Tuesday, July 12, 2011

Second Honeymoon (and Third, Tenth, Thirtieth, etc.)



It has become the time of year for my husband me to plan our anniversary trip. We so love to get away with just one another, and it feels like it has been forever!



According to Danny Akin, in his book, God on Sex, recreational companionship is a man's third most important need. Men connect through activity, not just through talking the way that women do. It is so important to have fun with your husband, to do many of the activities you did when you were dating, to remember what made you fall in love in the first place! We should do all of this on a regular basis, but I believe it can be very upbuilding in our marital relationships if we can seek out time on a yearly basis to get away from home somewhere alone together.



We haven't been able to do this perfectly in our nine years of marriage. Nursing a baby for a year at a time every eighteen months to two years can put a kink in that. Instead, we've often had to take time as soon as a baby is weaned or before a baby is born to take a vacation together.

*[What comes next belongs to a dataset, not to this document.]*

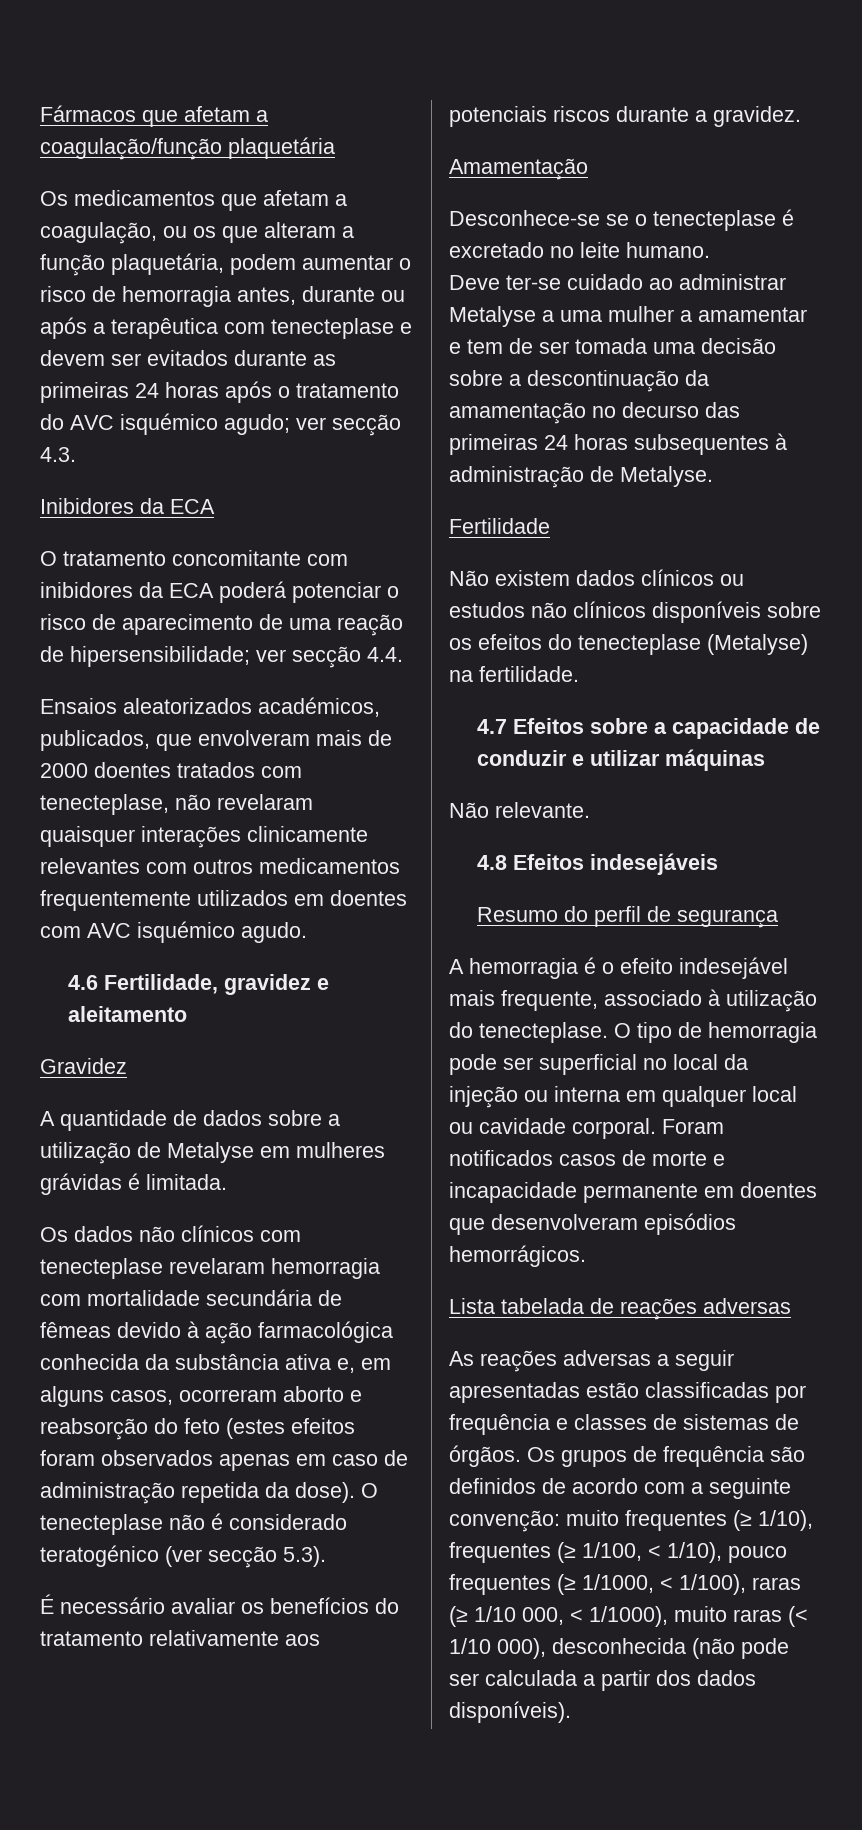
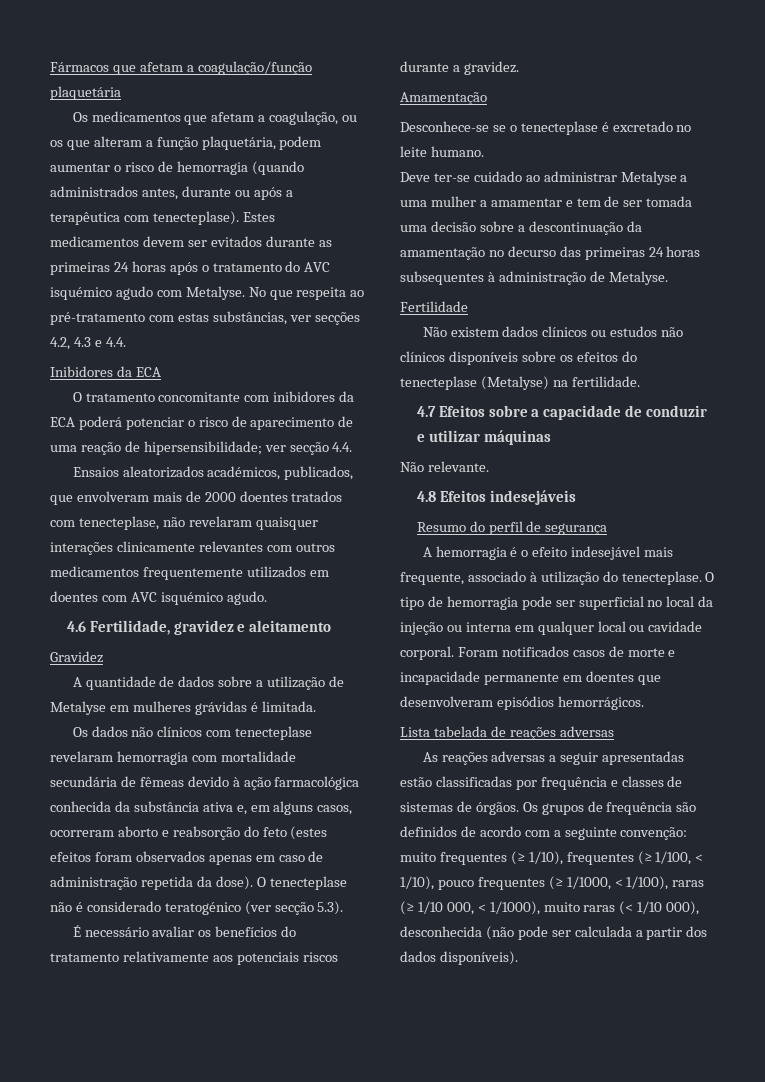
- Os medicamentos que afetam a coagulação, ou os que alteram a função plaquetária, podem aumentar o risco de hemorragia antes, durante ou após a terapêutica com tenecteplase e devem ser evitados durante as primeiras 24 horas após o tratamento do AVC isquémico agudo; ver secção 4.3.
+ Os medicamentos que afetam a coagulação, ou os que alteram a função plaquetária, podem aumentar o risco de hemorragia (quando administrados antes, durante ou após a terapêutica com tenecteplase). Estes medicamentos devem ser evitados durante as primeiras 24 horas após o tratamento do AVC isquémico agudo com Metalyse. No que respeita ao pré-tratamento com estas substâncias, ver secções 4.2, 4.3 e 4.4.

If you think that you can't afford to take trips alone at least once a year, you should know that part of the fun is the dreaming, planning, and saving together in order to achieve even just one night away. Right now, my husband and I have already made our hotel reservations for our destination, but we are having fun researching places to visit and restaurants we would like to try. These are something like mini-dates for us.

As you create memories together on your trip, taking pictures helps in the time between vacations. You can look back during busier seasons of your lives and remember the fun you had together.

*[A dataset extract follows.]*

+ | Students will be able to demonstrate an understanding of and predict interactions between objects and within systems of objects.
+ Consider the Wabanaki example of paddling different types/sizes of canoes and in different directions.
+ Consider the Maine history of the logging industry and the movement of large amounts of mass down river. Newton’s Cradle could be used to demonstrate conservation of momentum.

While teaching about this in a marriage revival we had with our church a while back, one of the ladies with an empty nest said, "Why do we need to take a trip together when we see each other alone all the time?" to which I responded - There's something extra special about going away so that the ordinary tasks of being at home will not hinder you from focusing on one another. If you don't yet have children or if your children are grown and gone, still remember that you won't have to clean house while you're away from home or even answer phone calls if you choose not to turn on your cell phone. You will be able to completely focus on one another and your marriage!

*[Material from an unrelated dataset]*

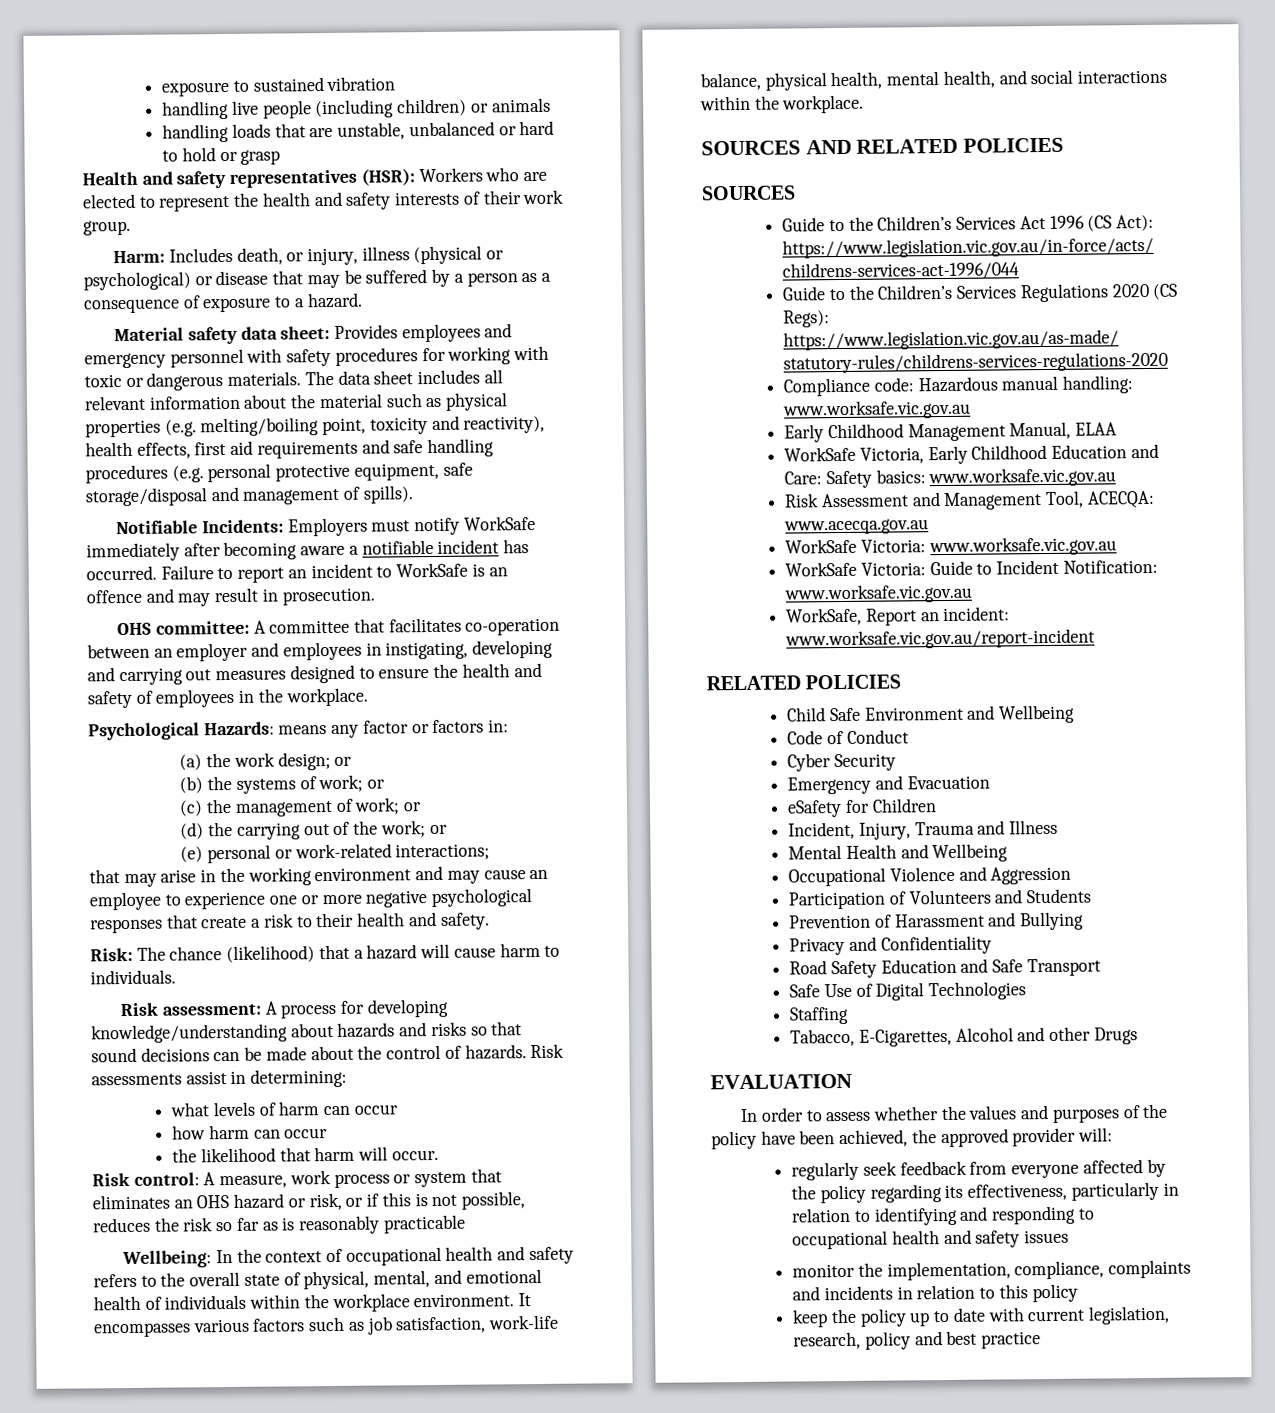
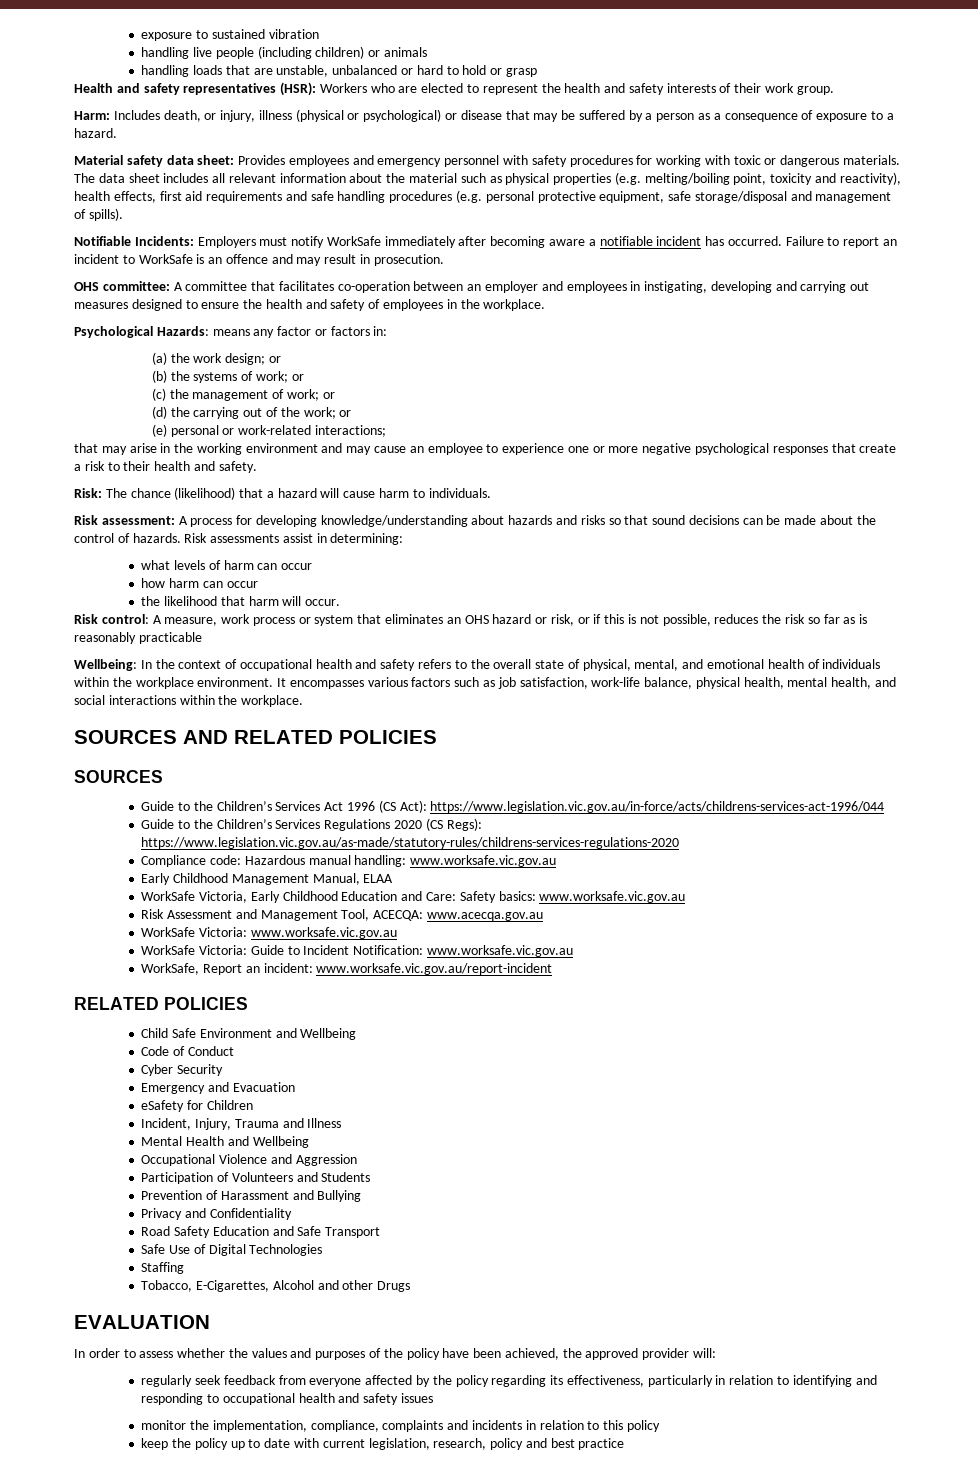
- Tabacco, E-Cigarettes, Alcohol and other Drugs
+ Tobacco, E-Cigarettes, Alcohol and other Drugs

Give it a try, y'all! See what wonders it does for you!


I'm linking up here:

2 comments:

Jennifer Dawn McLucas said...

Great reminder! I know my husband and I look forward to our anniversary trip for months, even if it's just a short trip to the coast. There really is something special about getting away for a special day. :)

Erin said...

That's one thing that we have NEVER missed since we have been married - we always go away for at least one night for our anniversary. It's an awesome time to relax and rejuvenate as a couple! :)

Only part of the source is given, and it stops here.